Exercise materials:
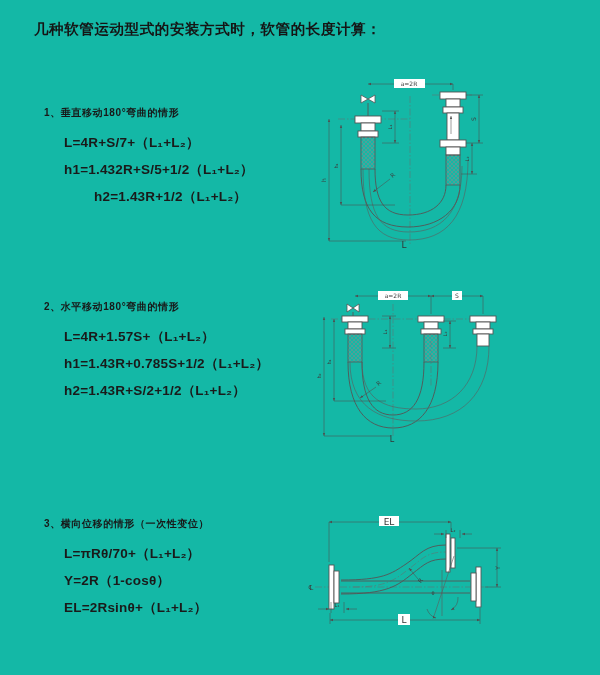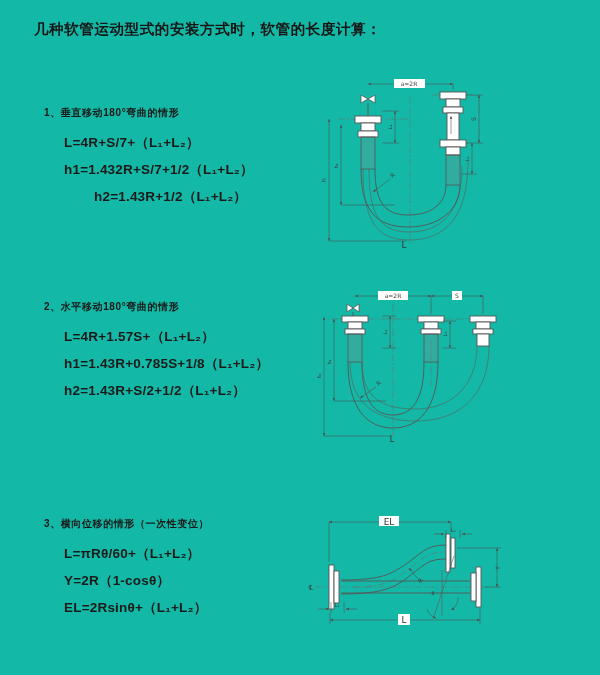--- a/index.html
+++ b/index.html
@@ -36,34 +36,34 @@
 </head>
 <body>
 
 <div class="page">
 
   <div class="title">几种软管运动型式的安装方式时，软管的长度计算：</div>
 
   <div>
     <div class="sec-heading" style="left:44px;top:106px;">1、垂直移动180°弯曲的情形</div>
     <div class="formula" style="left:64px;top:134px;">L=4R+S/7+（L₁+L₂）</div>
-    <div class="formula" style="left:64px;top:161px;">h1=1.432R+S/7+1/2（L₁+L₂）</div>
+    <div class="formula" style="left:64px;top:161px;">h1=1.432R+S/5+1/2（L₁+L₂）</div>
     <div class="formula" style="left:64px;top:188px;padding-left:30px;">h2=1.43R+1/2（L₁+L₂）</div>
   </div>
 
   <div>
     <div class="sec-heading" style="left:44px;top:300px;">2、水平移动180°弯曲的情形</div>
     <div class="formula" style="left:64px;top:328px;">L=4R+1.57S+（L₁+L₂）</div>
-    <div class="formula" style="left:64px;top:355px;">h1=1.43R+0.785S+1/8（L₁+L₂）</div>
+    <div class="formula" style="left:64px;top:355px;">h1=1.43R+0.785S+1/2（L₁+L₂）</div>
     <div class="formula" style="left:64px;top:382px;">h2=1.43R+S/2+1/2（L₁+L₂）</div>
   </div>
 
   <div>
     <div class="sec-heading" style="left:44px;top:517px;">3、横向位移的情形（一次性变位）</div>
-    <div class="formula" style="left:64px;top:545px;">L=πRθ/60+（L₁+L₂）</div>
+    <div class="formula" style="left:64px;top:545px;">L=πRθ/70+（L₁+L₂）</div>
     <div class="formula" style="left:64px;top:572px;">Y=2R（1-cosθ）</div>
     <div class="formula" style="left:64px;top:599px;">EL=2Rsinθ+（L₁+L₂）</div>
   </div>
 
   <svg class="diagram" style="left:320px;top:76px;" width="170" height="175" viewBox="0 0 170 175">
     <defs>
       <marker id="ar1" viewBox="0 0 10 10" refX="9" refY="5" markerWidth="7" markerHeight="7" orient="auto-start-reverse">
         <path d="M0,1.6 L9,5 L0,8.4 z" fill="#4f4f4f"></path>
       </marker>
       <pattern id="ht1" width="4" height="4" patternUnits="userSpaceOnUse">

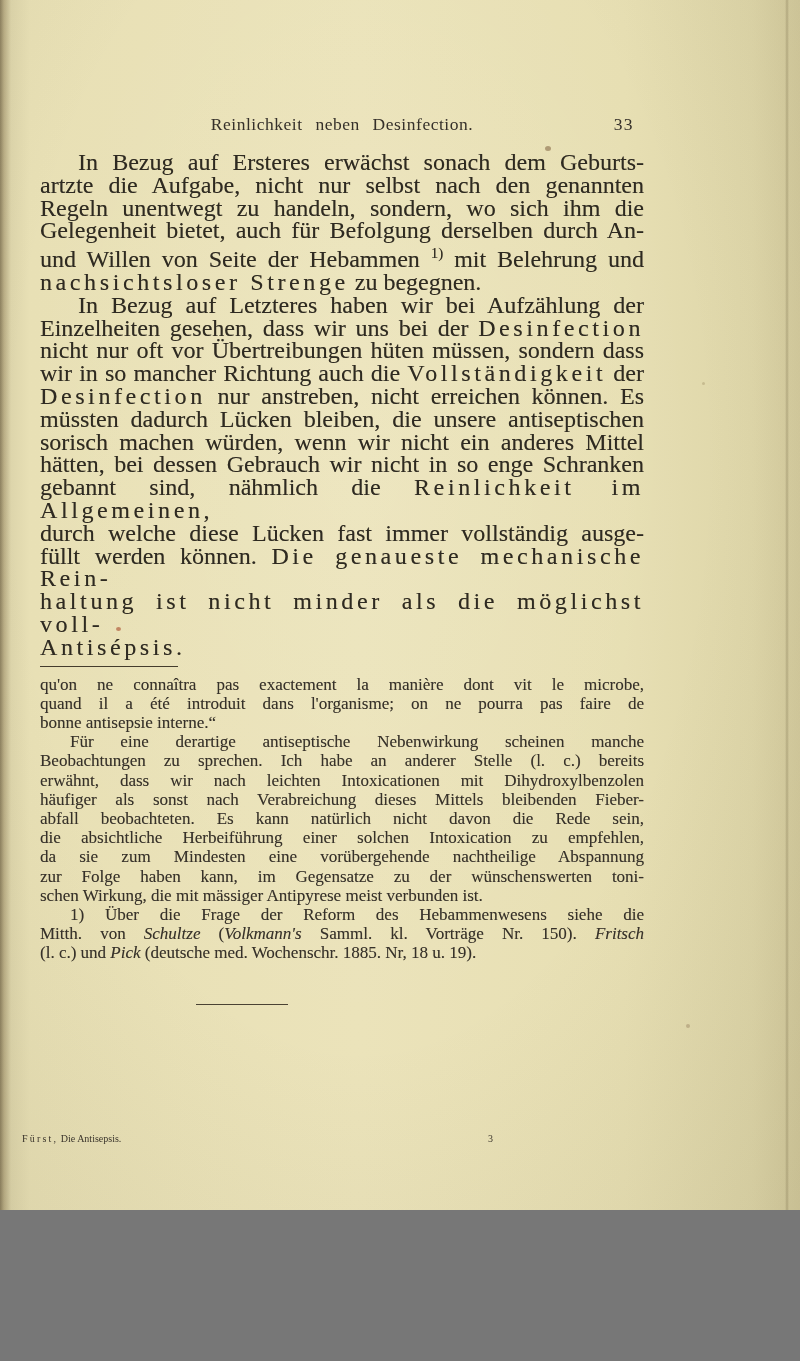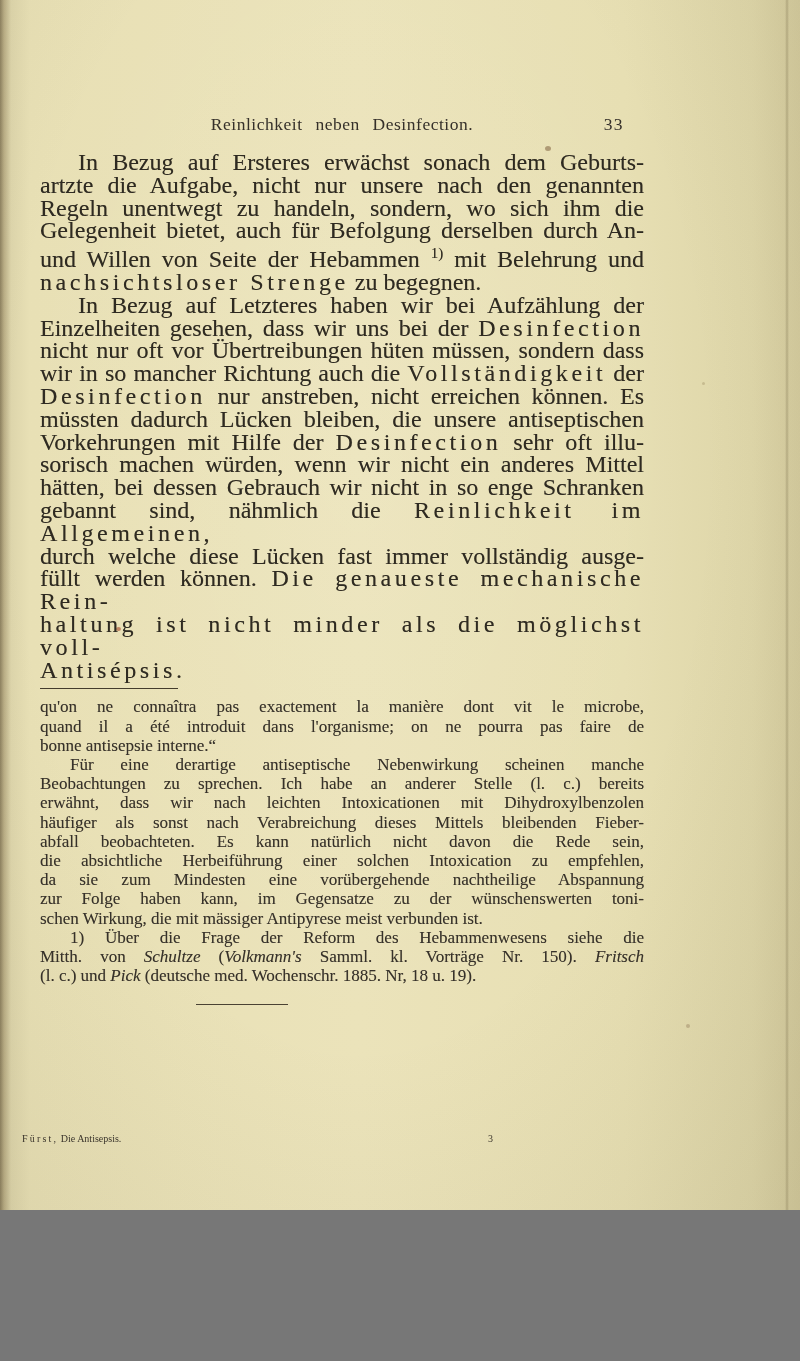--- a/index.html
+++ b/index.html
@@ -10,21 +10,21 @@
     background:
       radial-gradient(ellipse at 45% 38%, rgba(255,255,245,0.10) 0%, rgba(0,0,0,0) 55%, rgba(70,60,30,0.08) 100%),
       linear-gradient(90deg,#8d8160 0px,#b9ad85 4px,#ddd5ab 11px,#e8e0b5 30px,#ebe3ba 45%,#e7dfb3 78%,#ded6a9 94%,#d3ca9d 100%);
   }
   .crease{position:absolute;top:0;left:785px;width:4px;height:100%;
     background:linear-gradient(90deg,rgba(0,0,0,0) 0%,rgba(110,98,64,0.30) 50%,rgba(0,0,0,0) 100%);}
   .speck{position:absolute;border-radius:50%;}
   .col{position:absolute;left:40px;top:0;width:604px;}
   .running-header{position:relative;margin-top:114px;height:24px;text-align:center;
     font-size:17.5px;letter-spacing:0.03em;word-spacing:0.45em;color:#35302a;}
-  .pageno{position:absolute;right:20px;top:0;letter-spacing:0.08em;}
+  .pageno{position:absolute;right:10px;top:0;letter-spacing:0.08em;}
   .body-text{margin-top:13px;font-size:24px;line-height:22.8px;
     text-shadow:0.2px 0.3px 0.4px rgba(56,48,32,0.40);}
   .ln{text-align:justify;}
   .ln.j{text-align-last:justify;}
   .para.indent .ln:first-child{text-indent:38px;}
   .fn .para.indent .ln:first-child{text-indent:30px;}
   .sp{letter-spacing:0.15em;}
   .it{font-style:italic;}
   .sup{font-size:0.62em;vertical-align:super;letter-spacing:0;}
   .fn-rule{margin-top:7px;width:138px;height:0;border-top:1.6px solid #443c2c;}
@@ -51,34 +51,33 @@
   <div class="col">
 
     <div class="running-header">
       <span>Reinlichkeit neben Desinfection.</span>
       <span class="pageno">33</span>
     </div>
 
     <div class="body-text">
         <div class="para indent">
           <div class="ln j"><span class="">In Bezug auf Ersteres erwächst sonach dem Geburts-</span></div>
-          <div class="ln j"><span class="">artzte die Aufgabe, nicht nur unsere nach den genannten</span></div>
+          <div class="ln j"><span class="">artzte die Aufgabe, nicht nur selbst nach den genannten</span></div>
           <div class="ln j"><span class="">Regeln unentwegt zu handeln, sondern, wo sich ihm die</span></div>
           <div class="ln j"><span class="">Gelegenheit bietet, auch für Befolgung derselben durch An-</span></div>
           <div class="ln j"><span class="">und Willen von Seite der Hebammen </span><span class=" sup">1)</span><span class=""> mit Belehrung und</span></div>
           <div class="ln"><span class=" sp">nachsichtsloser Strenge</span><span class=""> zu begegnen.</span></div>
         </div>
         <div class="para indent">
           <div class="ln j"><span class="">In Bezug auf Letzteres haben wir bei Aufzählung der</span></div>
           <div class="ln j"><span class="">Einzelheiten gesehen, dass wir uns bei der </span><span class=" sp">Desinfection</span></div>
           <div class="ln j"><span class="">nicht nur oft vor Übertreibungen hüten müssen, sondern dass</span></div>
           <div class="ln j"><span class="">wir in so mancher Richtung auch die </span><span class=" sp">Vollständigkeit</span><span class=""> der</span></div>
           <div class="ln j"><span class=" sp">Desinfection</span><span class=""> nur anstreben, nicht erreichen können. Es</span></div>
           <div class="ln j"><span class="">müssten dadurch Lücken bleiben, die unsere antiseptischen</span></div>
-          <div class="ln j"><span class="">Vorkehrungen mit Hilfe der </span><span class=" sp">Desinfection</span><span class=""> sehr oft illu-</span></div>
           <div class="ln j"><span class="">sorisch machen würden, wenn wir nicht ein anderes Mittel</span></div>
           <div class="ln j"><span class="">hätten, bei dessen Gebrauch wir nicht in so enge Schranken</span></div>
           <div class="ln j"><span class="">gebannt sind, nähmlich die </span><span class=" sp">Reinlichkeit im Allgemeinen</span><span class="">,</span></div>
           <div class="ln j"><span class="">durch welche diese Lücken fast immer vollständig ausge-</span></div>
           <div class="ln j"><span class="">füllt werden können. </span><span class=" sp">Die genaueste mechanische Rein-</span></div>
           <div class="ln j"><span class=" sp">haltung ist nicht minder als die möglichst voll-</span></div>
           <div class="ln"><span class=" sp">Antisépsis.</span></div>
         </div>
       </div>
 

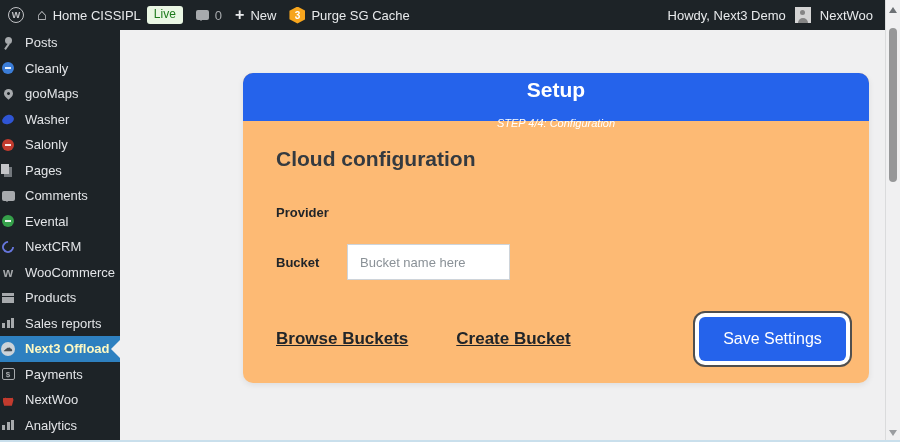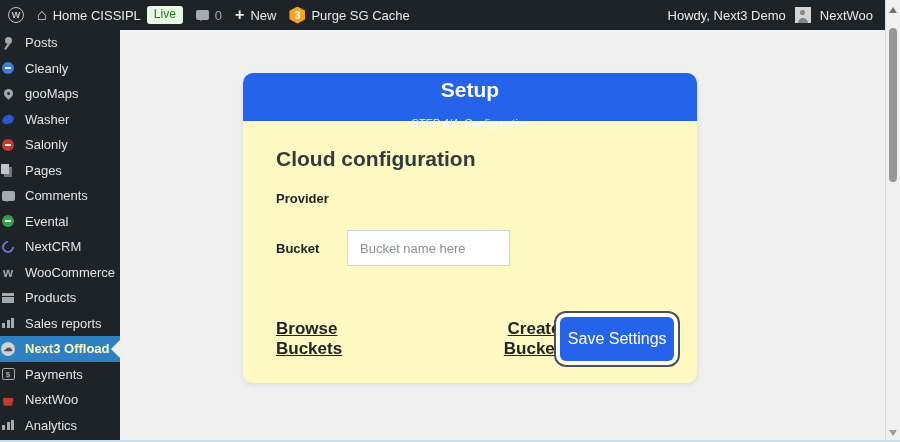--- a/index.html
+++ b/index.html
@@ -99,47 +99,47 @@
   .i-cloud { width:14px; height:14px; background:#ccd3d9; border-radius:50%; display:flex; align-items:center; justify-content:center; }
   .i-cloud::after { content:"☁"; font-size:9px; color:#464d53; line-height:1; }
   .i-pay { width:13px; height:12px; border:1.5px solid #a7aaad; border-radius:2px; display:flex; align-items:center; justify-content:center; }
   .i-pay::after { content:"$"; font-size:8px; font-weight:bold; color:#a7aaad; }
   .i-basket { width:11px; height:8px; background:#c23b2e; clip-path:polygon(8% 0,92% 0,100% 28%,85% 100%,15% 100%,0 28%); position:relative; margin-top:4px; }
   .i-basket::before { content:""; position:absolute; top:-5px; left:2px; width:6px; height:5px; border:1.5px solid #c23b2e; border-bottom:none; border-radius:4px 4px 0 0; }
 
   
   .content { position:absolute; left:120px; top:30px; right:15px; bottom:0; background:#f0f0f1; }
   .card {
-    position:absolute; left:123px; top:43px; width:454px; height:310px;
-    background:#fef9c3; border-radius:10px; box-shadow:0 2px 6px rgba(0,0,0,.08);
+    position:absolute; left:123px; top:43px; width:626px; height:310px;
+    background:#fdba74; border-radius:10px; box-shadow:0 2px 6px rgba(0,0,0,.08);
   }
   .card-header {
     height:48px; background:#2563eb; border-radius:10px 10px 0 0;
     color:#fff; text-align:center; padding-top:5px;
   }
   .card-title { font-size:21px; font-weight:bold; line-height:1.15; }
   .card-step { font-size:11px; font-style:italic; margin-top:15px; }
   .card-body { padding:26px 33px 0; }
-  .section-heading { font-size:21px; font-weight:bold; color:#343a40; margin-bottom:20px; }
+  .section-heading { font-size:21px; font-weight:bold; color:#343a40; margin-bottom:34px; }
   .form-row { display:flex; align-items:center; margin-bottom:24px; }
   .form-label { width:71px; font-size:13px; font-weight:bold; color:#212529; }
   .provider-link { color:#2563eb; font-size:14px; text-decoration:none; cursor:pointer; }
   .pencil { font-size:13px; }
   .bucket-input {
     width:163px; height:36px; border:1px solid #ced4da; border-radius:0;
     padding:16px 12px; font-size:13px; color:#495057; outline:none;
     font-family:"Liberation Sans", sans-serif;
   }
   .bucket-input::placeholder { color:#8a9197; }
   .card-footer {
     position:absolute; left:33px; right:23px; top:242px; height:48px;
     display:flex; align-items:center;
   }
   .foot-link { font-size:17px; font-weight:bold; color:#212529; text-decoration:underline; cursor:pointer; }
-  .foot-link.create { margin-left:94px;text-align:right; }
+  .foot-link.create { margin-left:48px;text-align:right; }
   .save-btn {
     margin-left:auto; width:147px; height:44px; background:#2563eb; color:#fff;
     font-size:16px; border:none; border-radius:6px; cursor:pointer;
     font-family:"Liberation Sans", sans-serif;
     box-shadow:0 0 0 4px #ffffff, 0 0 0 6px #4f4f4f;
   }
 
   
   .scrollcol {
     position:absolute; top:0; right:0; width:15px; height:442px;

The task: Reply with the lines from the one that contains "width:163px; height:36px; border:1px" through the last line of the material above, copied exactly and nothing else.

Task result:
     width:163px; height:36px; border:1px solid #ced4da; border-radius:0;
     padding:16px 12px; font-size:13px; color:#495057; outline:none;
     font-family:"Liberation Sans", sans-serif;
   }
   .bucket-input::placeholder { color:#8a9197; }
   .card-footer {
     position:absolute; left:33px; right:23px; top:242px; height:48px;
     display:flex; align-items:center;
   }
   .foot-link { font-size:17px; font-weight:bold; color:#212529; text-decoration:underline; cursor:pointer; }
-  .foot-link.create { margin-left:94px;text-align:right; }
+  .foot-link.create { margin-left:48px;text-align:right; }
   .save-btn {
     margin-left:auto; width:147px; height:44px; background:#2563eb; color:#fff;
     font-size:16px; border:none; border-radius:6px; cursor:pointer;
     font-family:"Liberation Sans", sans-serif;
     box-shadow:0 0 0 4px #ffffff, 0 0 0 6px #4f4f4f;
   }
 
   
   .scrollcol {
     position:absolute; top:0; right:0; width:15px; height:442px;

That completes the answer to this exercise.